If you want to work on a slice or column of data from a netCDF file, the netCDF interface allows you to extract data without reading the whole array. There can be confusion if you would like to read data into an array of smaller dimension than the original variable. The goal of this article is to show how to extract precisely the information you want from a netCDF file.

We will use a modification of the netCDF tutorial's error function in our examples, and, this week, use C:


  /* just for errors in netCDF (modernized version from netCDF tutorial) */
  static void handle_nc_error(int status) 
  {
    if (status != NC_NOERR) {
      fprintf( stderr, "NetCDF Error %d: %s\n", status, nc_strerror(status) );
      exit( status );
    }
  }
  1. Getting a 1D Column From 4D Data.

    Assume you already know all the dimensions T, Z, Y, X of your 4D array, A (you can get them using the nc_inq_dimid and nc_inq_dimlen functions). Consider the task of extracting a 1D vertical column A(t,z,y,x) for fixed index values, x=x0, y=y0, t=t0 into a variable float a[] with enough memory allocated for the column. The following code performs the task (see a detailed explanation below the code):

    
      /* getting variable id (in parr) */
      int parr;
      int status = nc_inq_varid (nc_file, A, &parr); /* A is the name 
                  of the variable into netCDF as mentioned above */
      if (status != NC_NOERR) handle_nc_error(status);
    
      /* getting values */
      const size_t start[4] =     { t0, 0, y0, x0 };
      const size_t count[4] =     { 1,  Z, 1,  1 };
      status = nc_get_vara_float(nc_wrffile, parr, start, count, a);
      if (status != NC_NOERR) handle_nc_error(status);
    

    First, the code retrieves the variable id using the function nc_inq_varid with a file id of nc_file and variable name A into the variable, parr. The variable itself can be retrieved with nc_get_vara_float function. It uses the arrays start and count of dimension 4 (remember, we are working with a 4D array) to describe the required slice.

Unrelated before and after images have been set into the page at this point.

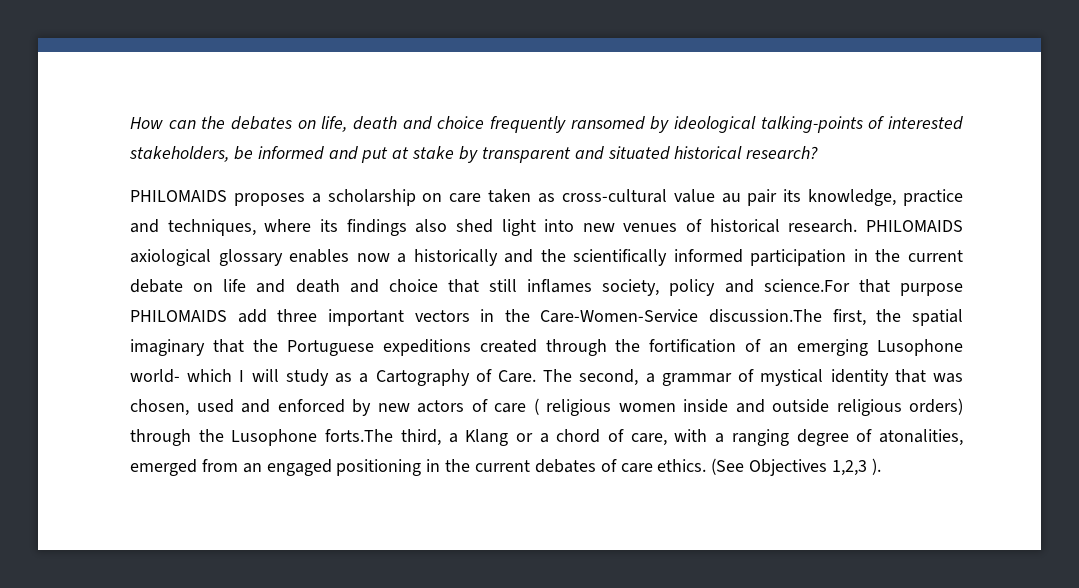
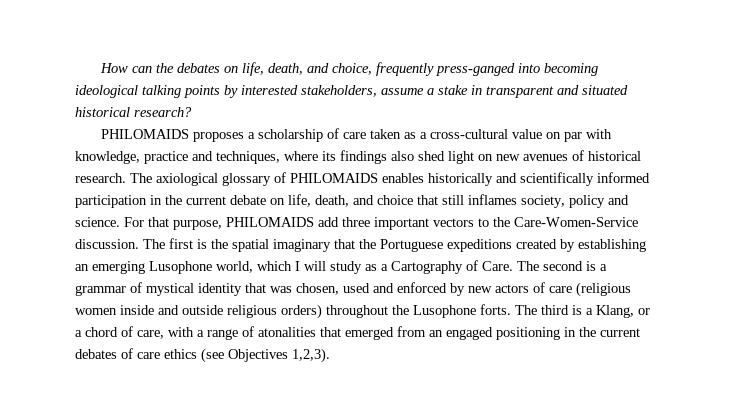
- How can the debates on life, death and choice frequently ransomed by ideological talking-points of interested stakeholders, be informed and put at stake by transparent and situated historical research?
+ How can the debates on life, death, and choice, frequently press-ganged into becoming ideological talking points by interested stakeholders, assume a stake in transparent and situated historical research?
- PHILOMAIDS proposes a scholarship on care taken as cross-cultural value au pair its knowledge, practice and techniques, where its findings also shed light into new venues of historical research.
+ PHILOMAIDS proposes a scholarship of care taken as a cross-cultural value on par with knowledge, practice and techniques, where its findings also shed light on new avenues of historical research.
- PHILOMAIDS axiological glossary enables now a historically and the scientifically informed participation in the current debate on life and death and choice that still inflames society, policy and science.For that purpose PHILOMAIDS add three important vectors in the Care-Women-Service discussion.The first, the spatial imaginary that the Portuguese expeditions created through the fortification of an emerging Lusophone world- which I will study as a Cartography of Care.
+ The axiological glossary of PHILOMAIDS enables historically and scientifically informed participation in the current debate on life, death, and choice that still inflames society, policy and science. For that purpose, PHILOMAIDS add three important vectors to the Care-Women-Service discussion. The first is the spatial imaginary that the Portuguese expeditions created by establishing an emerging Lusophone world, which I will study as a Cartography of Care.
- The second, a grammar of mystical identity that was chosen, used and enforced by new actors of care ( religious women inside and outside religious orders) through the Lusophone forts.The third, a Klang or a chord of care, with a ranging degree of atonalities, emerged from an engaged positioning in the current debates of care ethics. (See Objectives 1,2,3 ).
+ The second is a grammar of mystical identity that was chosen, used and enforced by new actors of care (religious women inside and outside religious orders) throughout the Lusophone forts. The third is a Klang, or a chord of care, with a range of atonalities that emerged from an engaged positioning in the current debates of care ethics (see Objectives 1,2,3).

    In this example, we fix the x, y, and t indices with the values x0, y0 and t0 and allow z to range from 0 to Z-1. (If you need only part of the z-column, you can modify that range as well.) Thus, array start indicates the corner of the array from which you read the variable, and array count indicates how many elements are to be read in each dimension.

    It is very easy to modify the code if you need to read just one value from the 4D array, using index (t0,z0,y0,x0). The only coding change would be for the arrays start and count :

    
      const size_t start[4] =     { t0, z0, y0, x0 };
      const size_t count[4] =     { 1,  1, 1,  1 };
    

    And in this case, of course, it would be sufficient to allocate memory for only one float, not an entire array.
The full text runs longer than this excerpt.